Try it
Look below and pull out each line with the word "Anima".

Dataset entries
-----
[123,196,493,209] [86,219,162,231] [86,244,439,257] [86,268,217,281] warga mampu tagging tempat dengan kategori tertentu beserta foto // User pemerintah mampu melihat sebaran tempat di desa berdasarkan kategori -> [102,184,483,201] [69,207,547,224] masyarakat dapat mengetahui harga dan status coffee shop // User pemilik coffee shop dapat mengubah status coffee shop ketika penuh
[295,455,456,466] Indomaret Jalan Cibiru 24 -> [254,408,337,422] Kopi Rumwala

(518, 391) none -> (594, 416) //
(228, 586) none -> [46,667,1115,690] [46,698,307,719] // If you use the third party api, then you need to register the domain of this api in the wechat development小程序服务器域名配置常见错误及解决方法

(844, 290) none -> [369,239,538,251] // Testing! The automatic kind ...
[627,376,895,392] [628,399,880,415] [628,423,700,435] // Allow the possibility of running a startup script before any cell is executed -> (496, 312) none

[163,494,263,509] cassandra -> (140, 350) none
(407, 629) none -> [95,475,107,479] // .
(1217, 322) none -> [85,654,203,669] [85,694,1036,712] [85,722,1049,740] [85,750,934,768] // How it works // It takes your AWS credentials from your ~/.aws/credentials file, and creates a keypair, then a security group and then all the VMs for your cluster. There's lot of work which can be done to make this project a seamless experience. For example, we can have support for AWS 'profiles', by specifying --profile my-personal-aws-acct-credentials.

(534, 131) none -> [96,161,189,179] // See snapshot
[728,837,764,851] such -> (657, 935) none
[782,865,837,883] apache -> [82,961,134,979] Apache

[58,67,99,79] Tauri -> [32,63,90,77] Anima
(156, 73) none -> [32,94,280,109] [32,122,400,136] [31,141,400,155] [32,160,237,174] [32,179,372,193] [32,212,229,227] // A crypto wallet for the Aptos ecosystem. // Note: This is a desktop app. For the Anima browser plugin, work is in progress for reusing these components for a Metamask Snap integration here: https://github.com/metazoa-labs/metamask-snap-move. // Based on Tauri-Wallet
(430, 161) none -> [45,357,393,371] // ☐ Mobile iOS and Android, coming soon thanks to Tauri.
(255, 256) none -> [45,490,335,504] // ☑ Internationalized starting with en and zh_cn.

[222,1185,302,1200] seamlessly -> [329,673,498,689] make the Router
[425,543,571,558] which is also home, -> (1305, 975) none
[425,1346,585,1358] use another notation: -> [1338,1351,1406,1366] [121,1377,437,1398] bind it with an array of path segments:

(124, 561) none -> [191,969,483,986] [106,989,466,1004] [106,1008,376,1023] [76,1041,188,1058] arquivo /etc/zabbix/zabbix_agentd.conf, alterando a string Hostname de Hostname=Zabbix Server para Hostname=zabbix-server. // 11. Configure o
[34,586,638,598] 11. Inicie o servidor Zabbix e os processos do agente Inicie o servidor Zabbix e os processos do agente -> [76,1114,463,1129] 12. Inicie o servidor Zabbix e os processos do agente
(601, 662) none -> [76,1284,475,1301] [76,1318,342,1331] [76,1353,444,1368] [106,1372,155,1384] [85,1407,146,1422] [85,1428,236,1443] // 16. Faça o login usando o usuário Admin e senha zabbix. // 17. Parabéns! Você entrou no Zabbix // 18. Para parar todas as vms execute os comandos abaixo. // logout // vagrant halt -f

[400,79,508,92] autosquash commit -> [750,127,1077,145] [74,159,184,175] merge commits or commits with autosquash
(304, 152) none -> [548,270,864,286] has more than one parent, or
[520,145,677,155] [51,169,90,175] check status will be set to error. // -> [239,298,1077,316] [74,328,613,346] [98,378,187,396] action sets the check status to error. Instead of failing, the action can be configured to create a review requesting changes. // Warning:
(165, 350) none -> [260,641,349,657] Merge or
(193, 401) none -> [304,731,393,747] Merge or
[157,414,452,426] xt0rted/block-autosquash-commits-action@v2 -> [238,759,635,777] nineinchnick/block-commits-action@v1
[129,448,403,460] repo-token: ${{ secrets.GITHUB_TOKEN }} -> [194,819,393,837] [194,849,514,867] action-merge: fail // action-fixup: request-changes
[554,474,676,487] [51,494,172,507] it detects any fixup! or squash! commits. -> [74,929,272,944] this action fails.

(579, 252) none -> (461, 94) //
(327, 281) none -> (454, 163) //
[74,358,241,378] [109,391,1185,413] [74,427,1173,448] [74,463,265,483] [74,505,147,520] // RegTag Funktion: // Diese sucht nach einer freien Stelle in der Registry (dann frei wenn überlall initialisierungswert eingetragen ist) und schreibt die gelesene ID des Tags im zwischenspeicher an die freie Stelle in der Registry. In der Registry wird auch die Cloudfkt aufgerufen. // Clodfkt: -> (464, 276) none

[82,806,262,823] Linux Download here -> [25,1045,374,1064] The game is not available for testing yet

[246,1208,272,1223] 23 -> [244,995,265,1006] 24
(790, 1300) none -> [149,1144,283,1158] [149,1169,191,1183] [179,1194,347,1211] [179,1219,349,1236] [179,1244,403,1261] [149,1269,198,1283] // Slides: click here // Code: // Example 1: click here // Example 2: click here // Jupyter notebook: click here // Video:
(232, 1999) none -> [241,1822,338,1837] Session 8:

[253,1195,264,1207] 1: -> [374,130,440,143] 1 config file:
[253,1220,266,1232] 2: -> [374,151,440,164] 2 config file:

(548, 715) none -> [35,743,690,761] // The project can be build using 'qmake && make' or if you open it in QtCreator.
-----
Response to the task
[58,67,99,79] Tauri -> [32,63,90,77] Anima
(156, 73) none -> [32,94,280,109] [32,122,400,136] [31,141,400,155] [32,160,237,174] [32,179,372,193] [32,212,229,227] // A crypto wallet for the Aptos ecosystem. // Note: This is a desktop app. For the Anima browser plugin, work is in progress for reusing these components for a Metamask Snap integration here: https://github.com/metazoa-labs/metamask-snap-move. // Based on Tauri-Wallet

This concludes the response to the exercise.